▸ Exercise goal
Omit the pictures, then reproduce exactly the line bearing "(909, 350) // -> (858, 276) none" and every line after it up to and including the last line of the entries below.

Data in this exercise section start

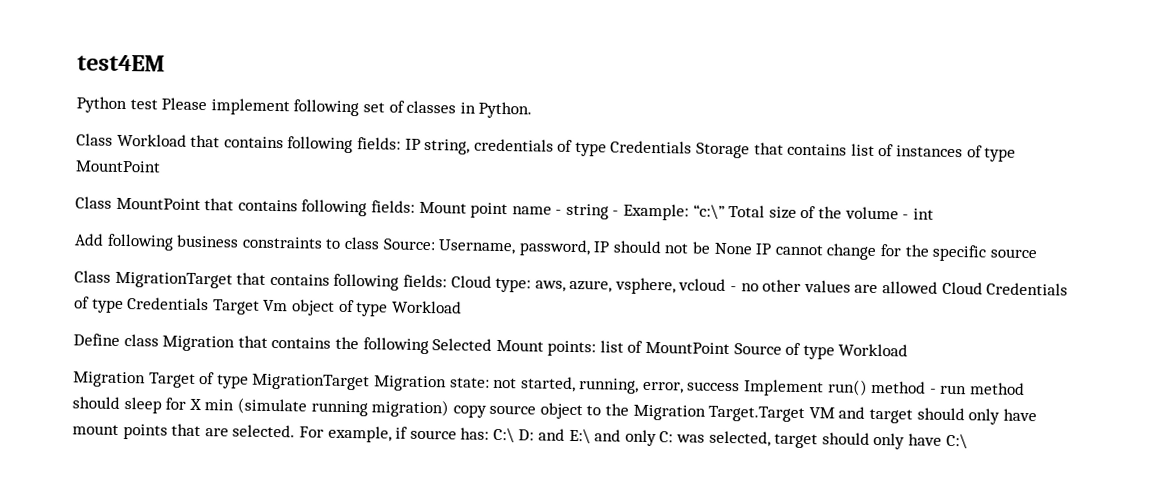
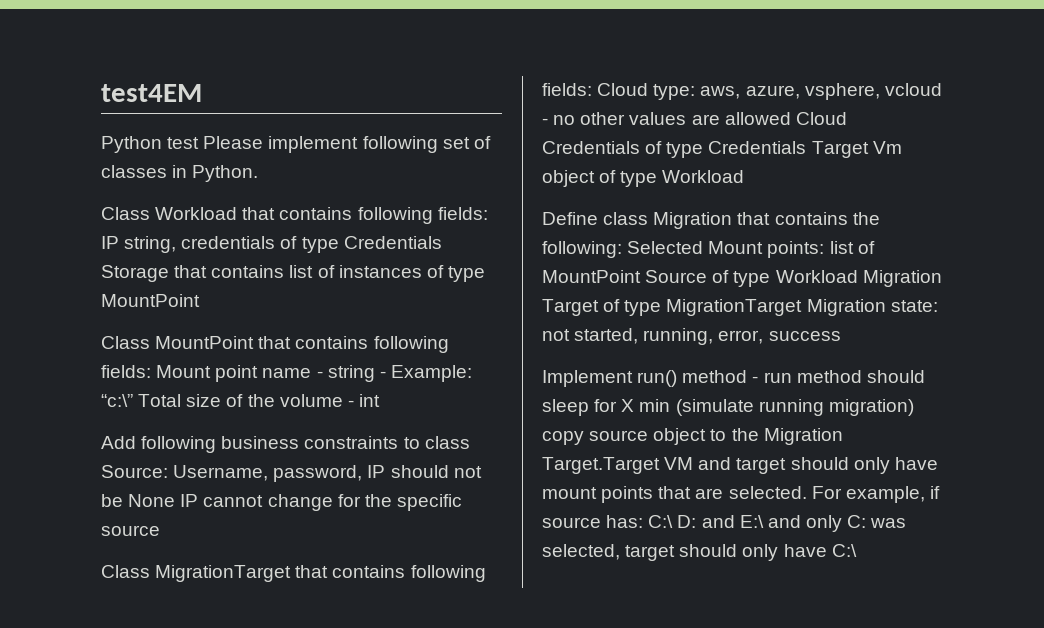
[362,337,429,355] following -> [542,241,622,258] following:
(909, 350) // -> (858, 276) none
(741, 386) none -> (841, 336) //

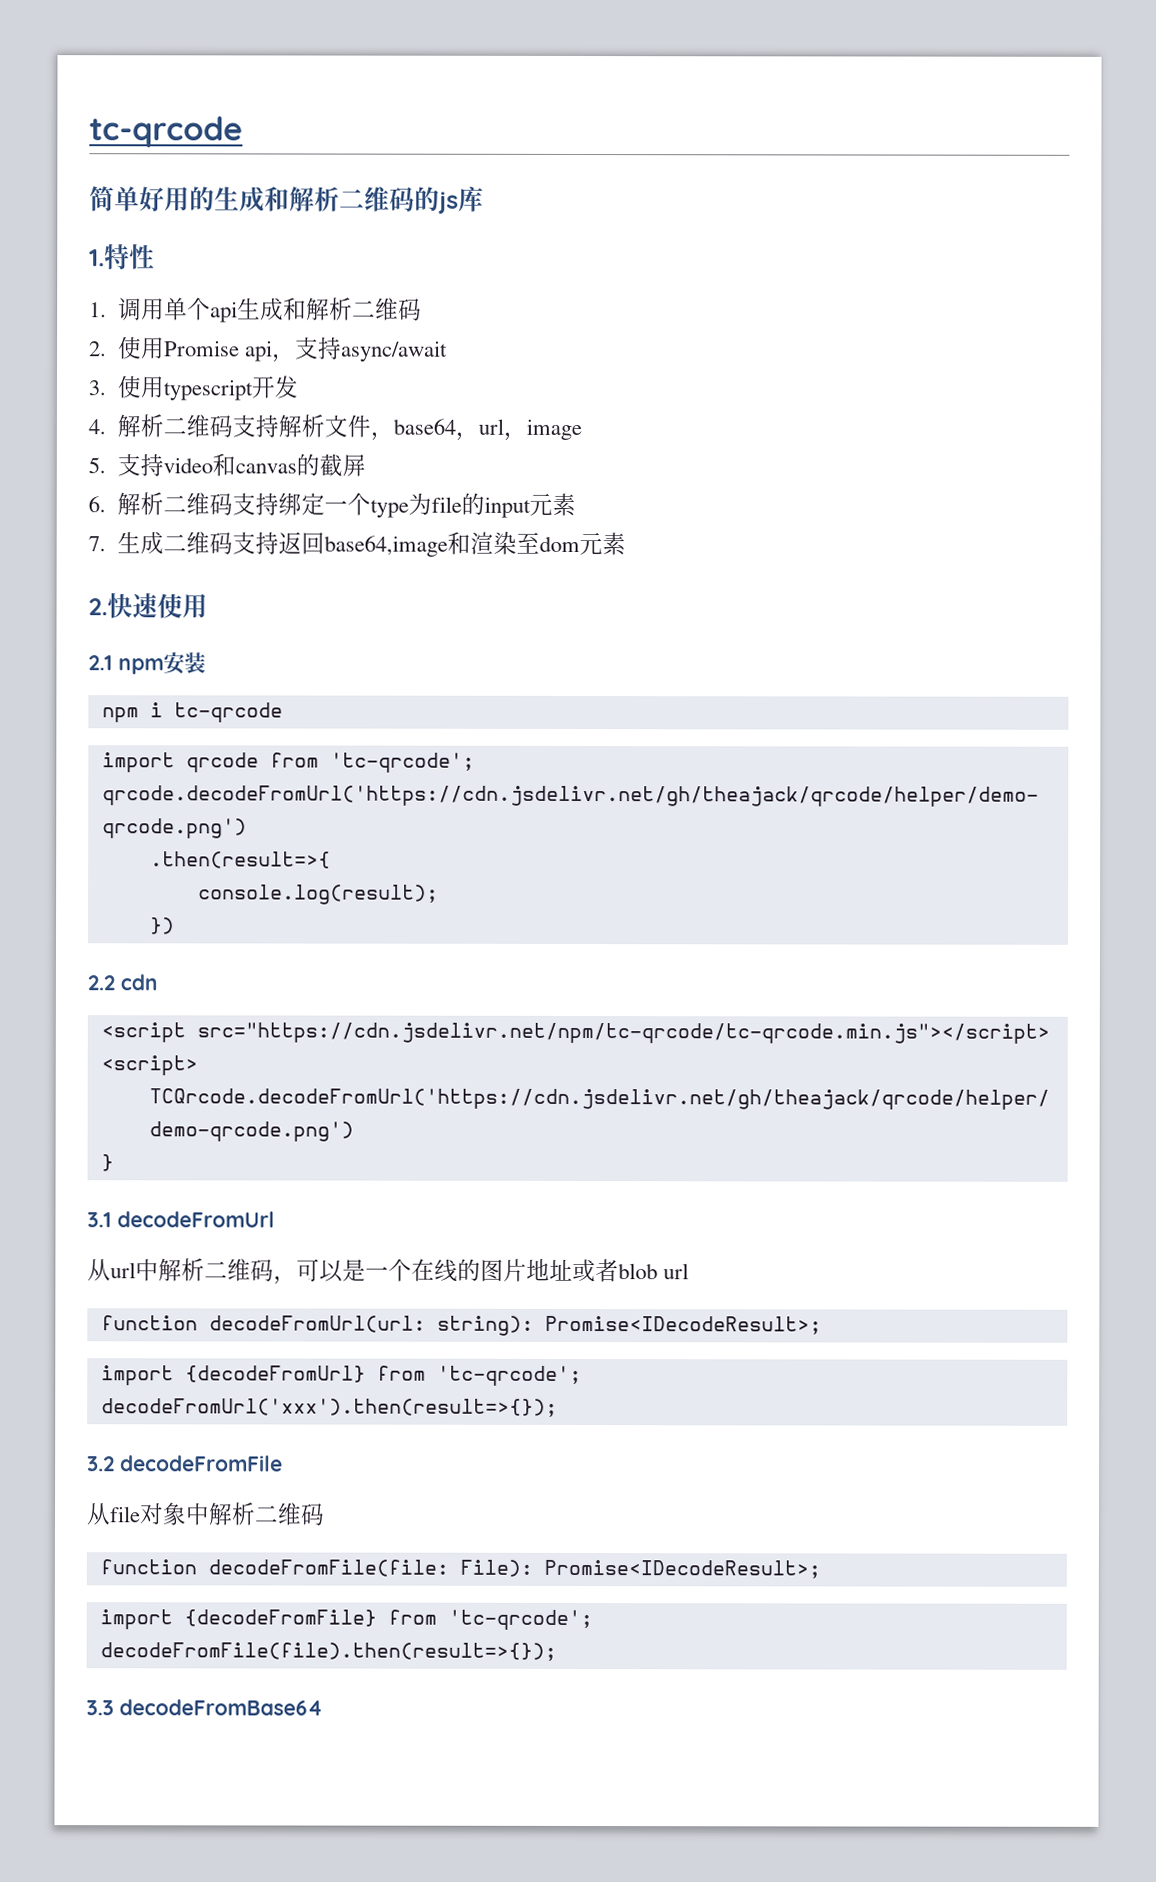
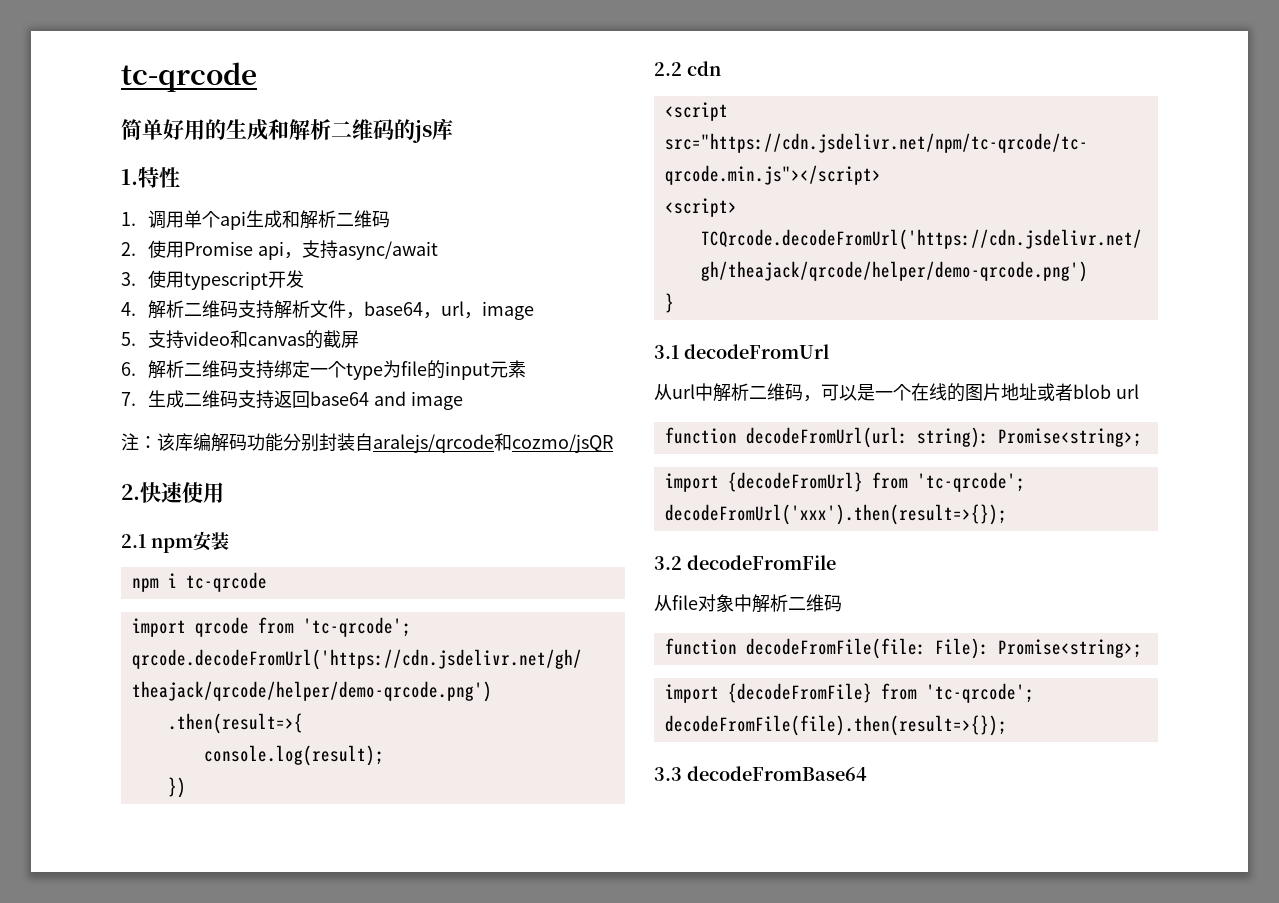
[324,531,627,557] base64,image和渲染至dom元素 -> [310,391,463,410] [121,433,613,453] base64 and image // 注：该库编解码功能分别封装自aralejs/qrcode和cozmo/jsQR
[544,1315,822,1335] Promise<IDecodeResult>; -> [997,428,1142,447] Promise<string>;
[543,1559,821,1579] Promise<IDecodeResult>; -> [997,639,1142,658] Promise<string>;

Data in this exercise section end

▸ Exercise answer
(909, 350) // -> (858, 276) none
(741, 386) none -> (841, 336) //

[324,531,627,557] base64,image和渲染至dom元素 -> [310,391,463,410] [121,433,613,453] base64 and image // 注：该库编解码功能分别封装自aralejs/qrcode和cozmo/jsQR
[544,1315,822,1335] Promise<IDecodeResult>; -> [997,428,1142,447] Promise<string>;
[543,1559,821,1579] Promise<IDecodeResult>; -> [997,639,1142,658] Promise<string>;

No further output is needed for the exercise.